Below are the records; copy each line in which "include" can be found.

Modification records
▽

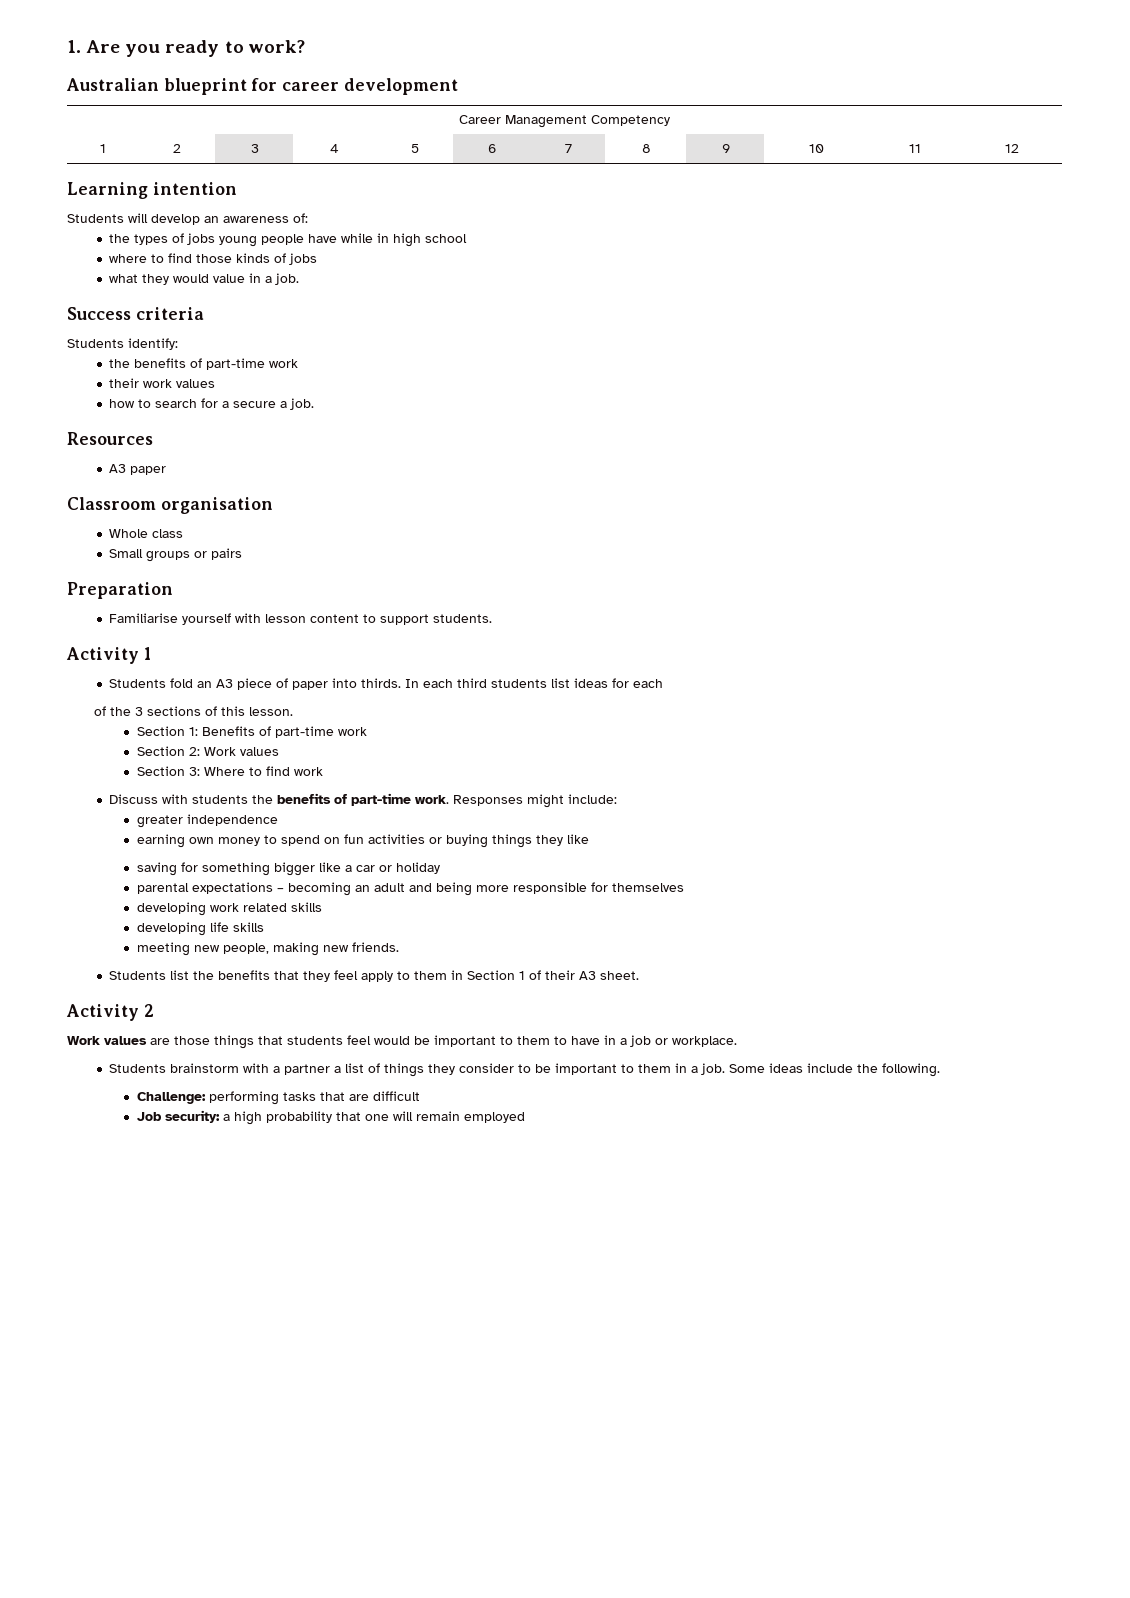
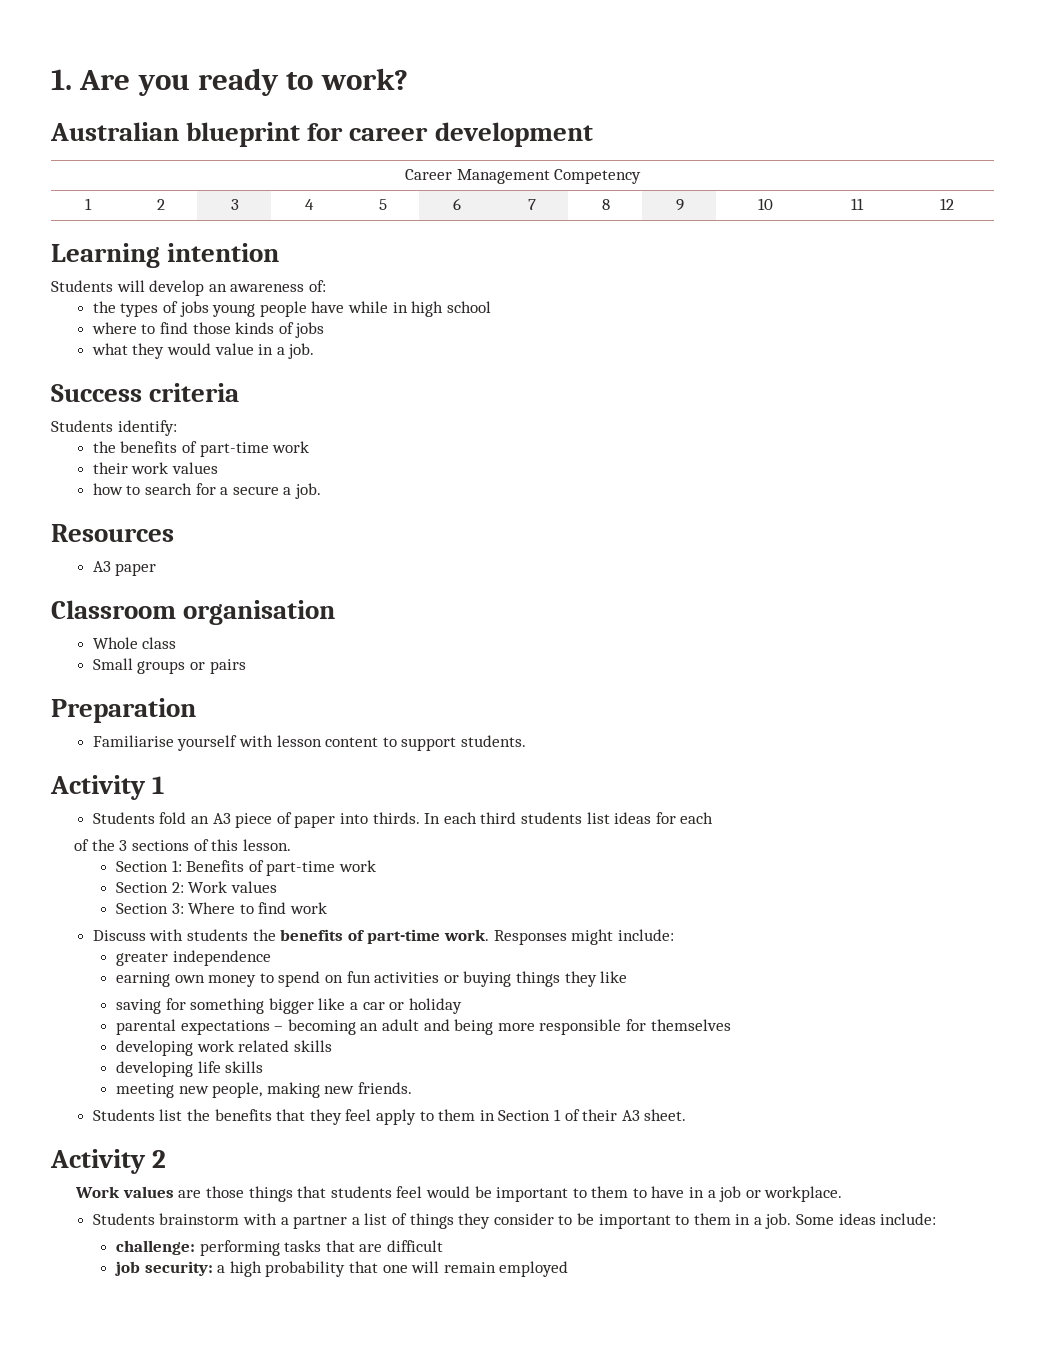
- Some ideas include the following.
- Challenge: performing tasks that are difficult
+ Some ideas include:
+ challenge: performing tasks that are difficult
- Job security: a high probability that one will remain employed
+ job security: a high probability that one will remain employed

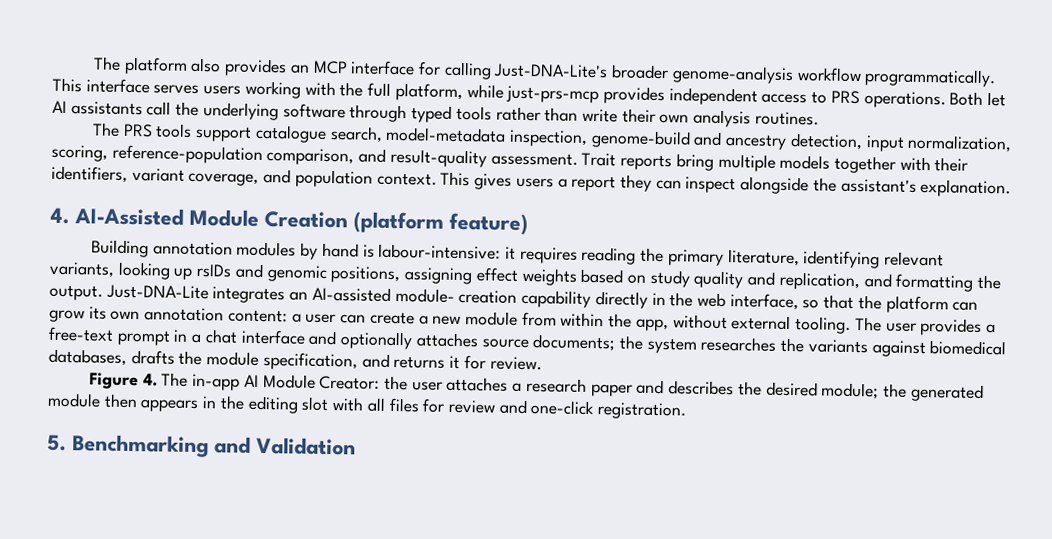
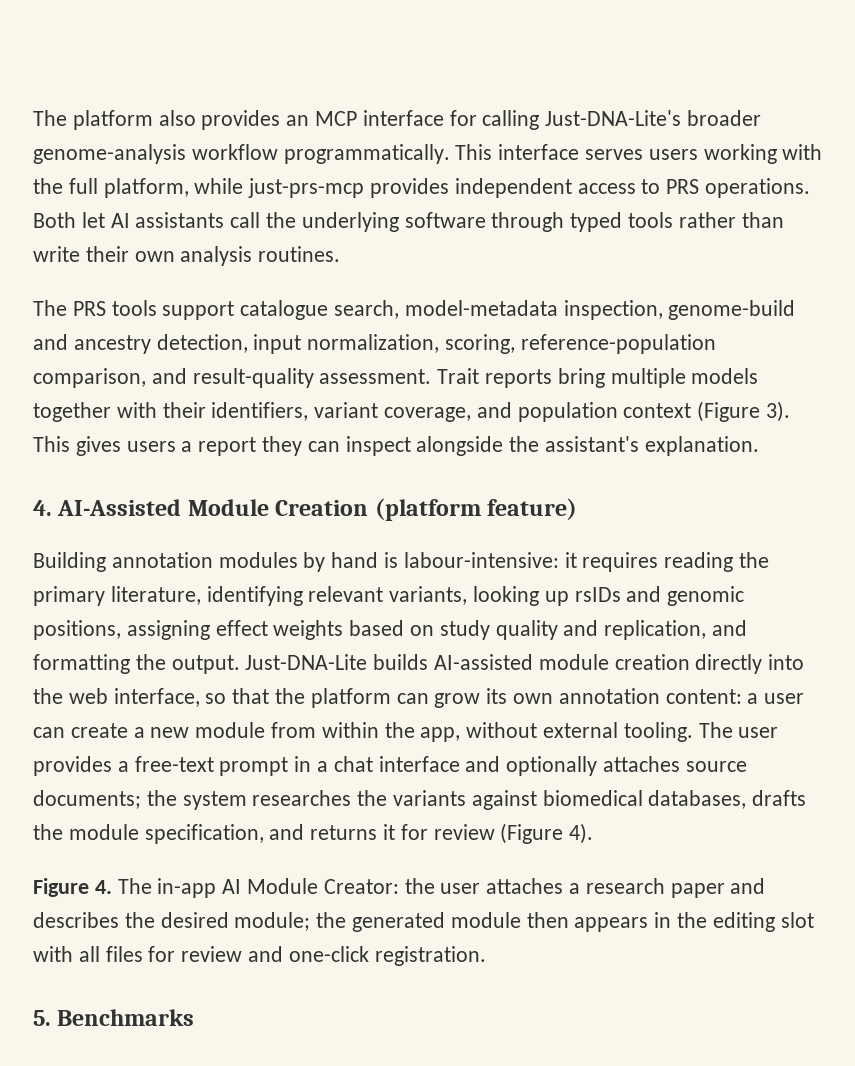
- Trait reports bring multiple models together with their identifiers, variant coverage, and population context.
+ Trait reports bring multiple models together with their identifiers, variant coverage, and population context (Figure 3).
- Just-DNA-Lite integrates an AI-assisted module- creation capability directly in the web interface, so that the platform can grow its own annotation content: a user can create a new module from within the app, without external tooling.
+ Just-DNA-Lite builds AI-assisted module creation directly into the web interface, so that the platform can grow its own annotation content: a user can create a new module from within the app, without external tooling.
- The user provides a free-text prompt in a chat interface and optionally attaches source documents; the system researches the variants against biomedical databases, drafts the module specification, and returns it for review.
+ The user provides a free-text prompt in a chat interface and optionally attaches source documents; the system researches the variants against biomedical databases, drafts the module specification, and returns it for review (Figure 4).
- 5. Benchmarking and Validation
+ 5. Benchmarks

△

● YOUR SOLUTION:
- Some ideas include the following.
+ Some ideas include:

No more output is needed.